[thumb:9748:l]Savona. L’approvazione del progetto preliminare della Margonara induce alla riflessione Rifondazione comunista, insofferente al voto trasversale che, secondo quanto dichiara il segretario provinciale Marco Ravera, “andando da Alleanza nazionale ai Comunisti italiani presenta il pericolo delle maggioranze variabili, che potrebbero formarsi anche durante l’approvazione di altre pratiche”. I dubbi sul progetto non cambiano: “Dubito che la riqualificazione del litorale passi attraverso la costruzione di un porticciolo turistico con relative volumetrie – osserva Ravera – Non ci esprimiamo sulla validità o meno dell’opera: semplicemente a nostro avviso non si deve fare”.
Il dibattito sulla Margonara di per sé non dovrebbe essere fonte di crisi insanabile tra Prc e altri membri della coalizione. La vera partita si giocherà invece sull’approvazione del Puc e la battaglia politica potrebbe divampare nel caso in cui il sindaco Berruti dovesse permettere la nascita di nuova edilizia residenziale nel quartiere di Legino, con un atto autonomo della giunta (tra l’altro non previsto negli accordi programmatici), non derivante, come invece nel caso del porticciolo e del contestato “Tornado” di Fuksas, da quella che per Rifondazione è “la difficile eredità dell’amministrazione Ruggeri”.

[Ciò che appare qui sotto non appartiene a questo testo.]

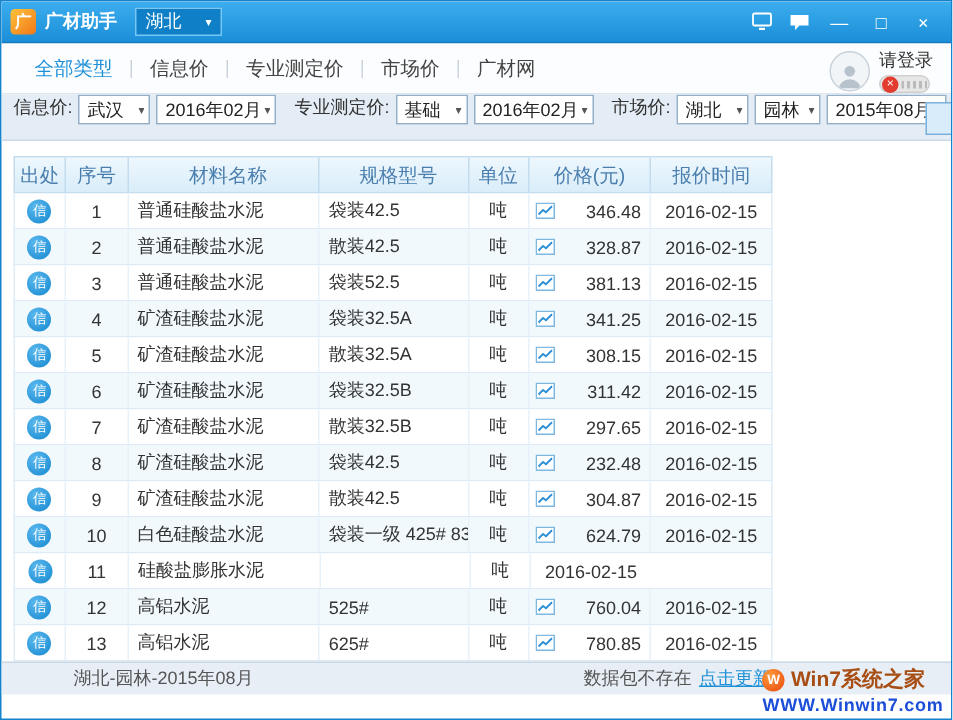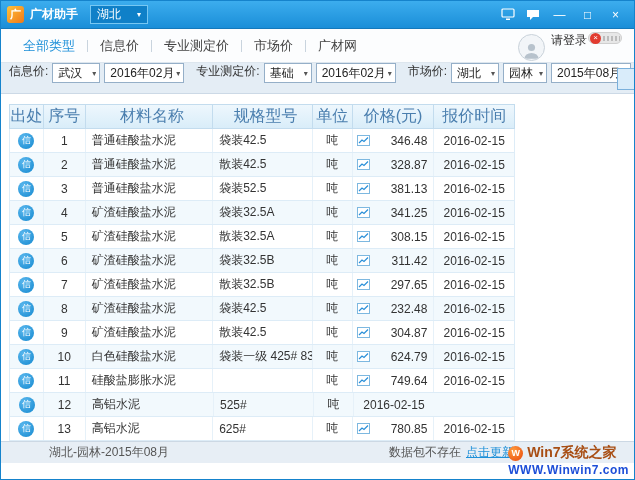"请登录" .login-col { flex-direction: row -> column }
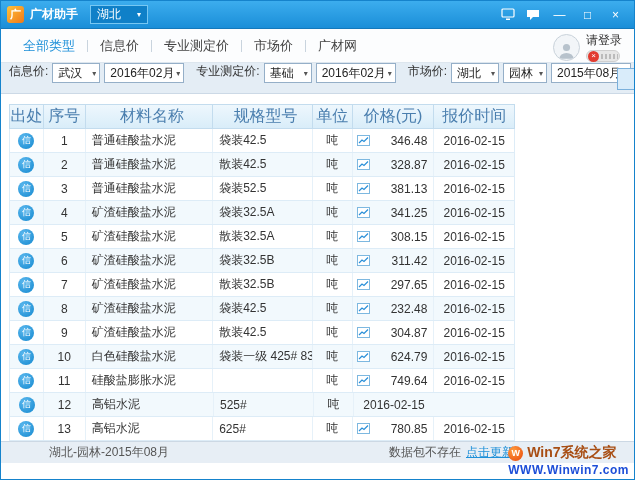"出处" .th { font-size: 16px -> 13px }
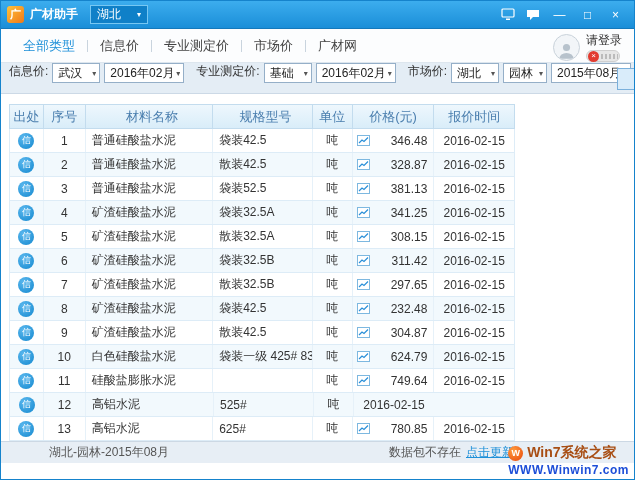"749.64" div.c { html: <div> <span> <svg> <rect></rect> <polyline></polyline> </svg> </span> <span>749.64</span> </div> -> none }
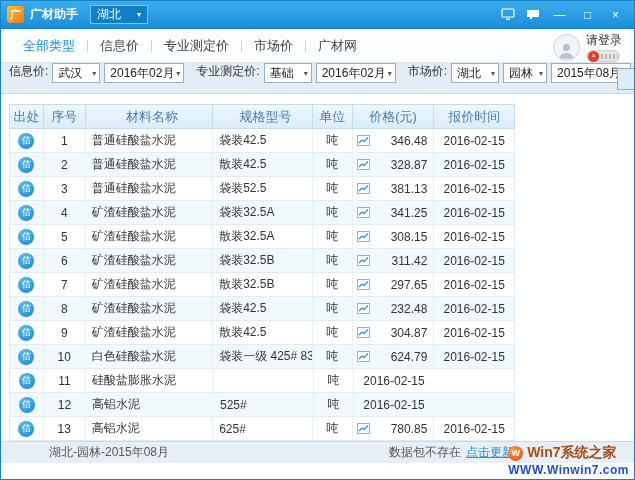"760.04" div.c { html: none -> <div> <span> <svg> <rect></rect> <polyline></polyline> </svg> </span> <span>760.04</span> </div> }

Per continuare a discutere del progetto Margonara e dell’impatto ambientale che avrà sul terriorio, Rifondazione organizza per venerdì 5 dicembre, ad Albissola Marina, un’occasione di incontro a cui parteciperanno l’assessore regionale Franco Zunino e l’ex sottosegretario all’ambiente Laura Marchetti, durante il secondo governo Prodi già protagonista di uno scontro con l’allora ministro Pecoraro Scanio quando si era detto favorevole allo sviluppo delle costruzioni portuali.